### Task brief
Restate all the lines below word for word, but omit the pictures.

### Provided material
◇ ◇ ◇ ◇ ◇ ◇ ◇

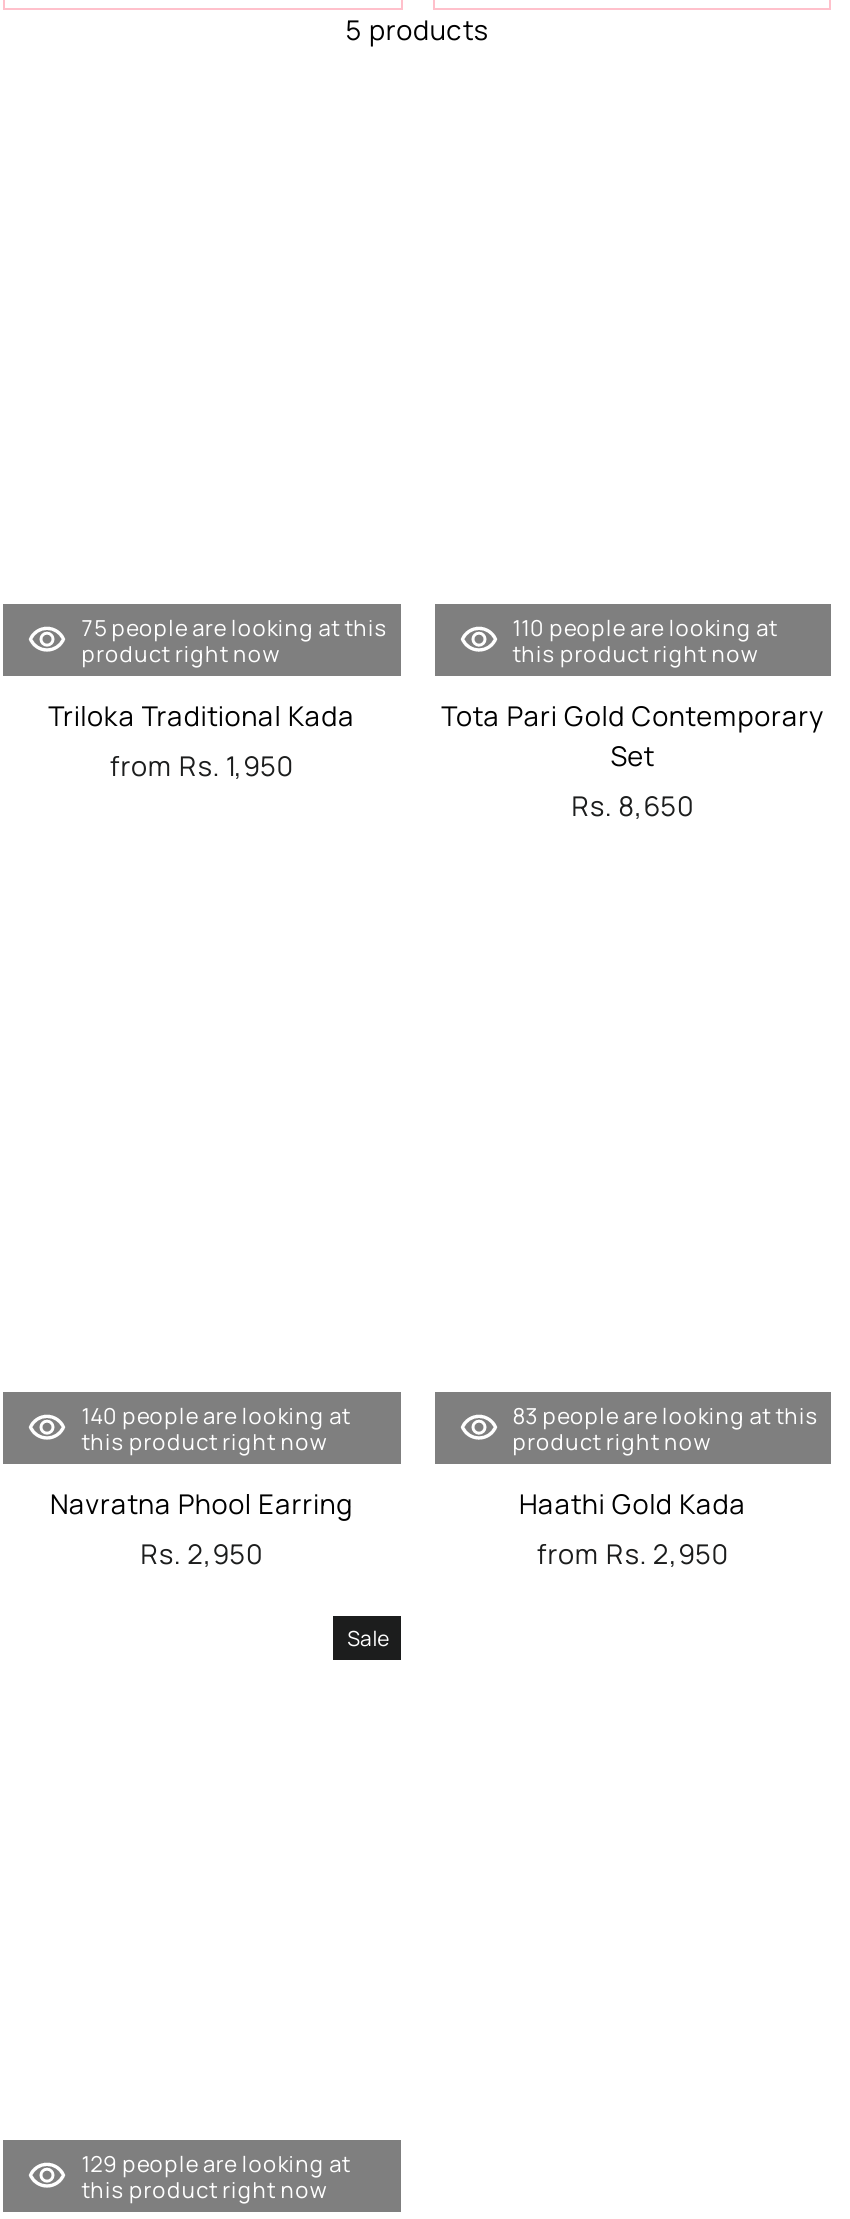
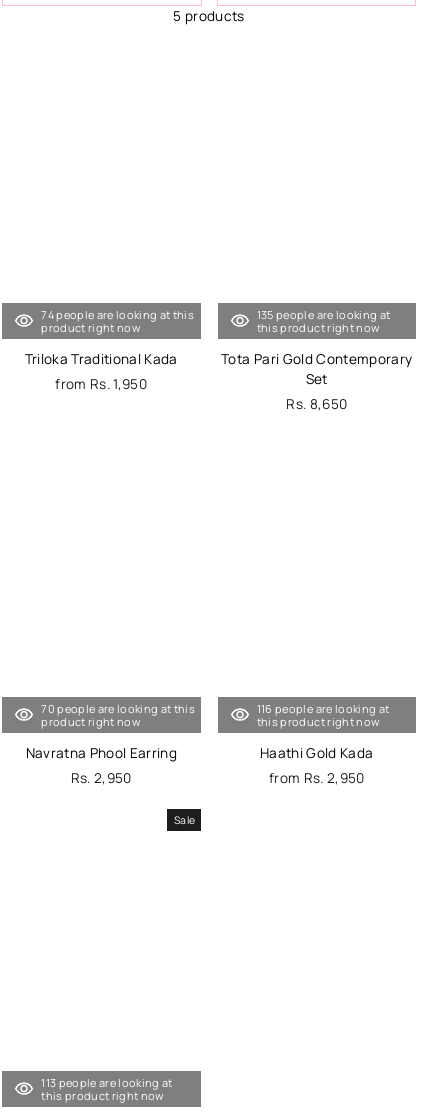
- 75 people are looking at this
+ 74 people are looking at this

- 110 people are looking at
+ 135 people are looking at

- 140 people are looking at
- this product right now
+ 70 people are looking at this
+ product right now

- 83 people are looking at this
- product right now
+ 116 people are looking at
+ this product right now

- 129 people are looking at
+ 113 people are looking at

◇ ◇ ◇ ◇ ◇ ◇ ◇

### Exercise result
- 75 people are looking at this
+ 74 people are looking at this

- 110 people are looking at
+ 135 people are looking at

- 140 people are looking at
- this product right now
+ 70 people are looking at this
+ product right now

- 83 people are looking at this
- product right now
+ 116 people are looking at
+ this product right now

- 129 people are looking at
+ 113 people are looking at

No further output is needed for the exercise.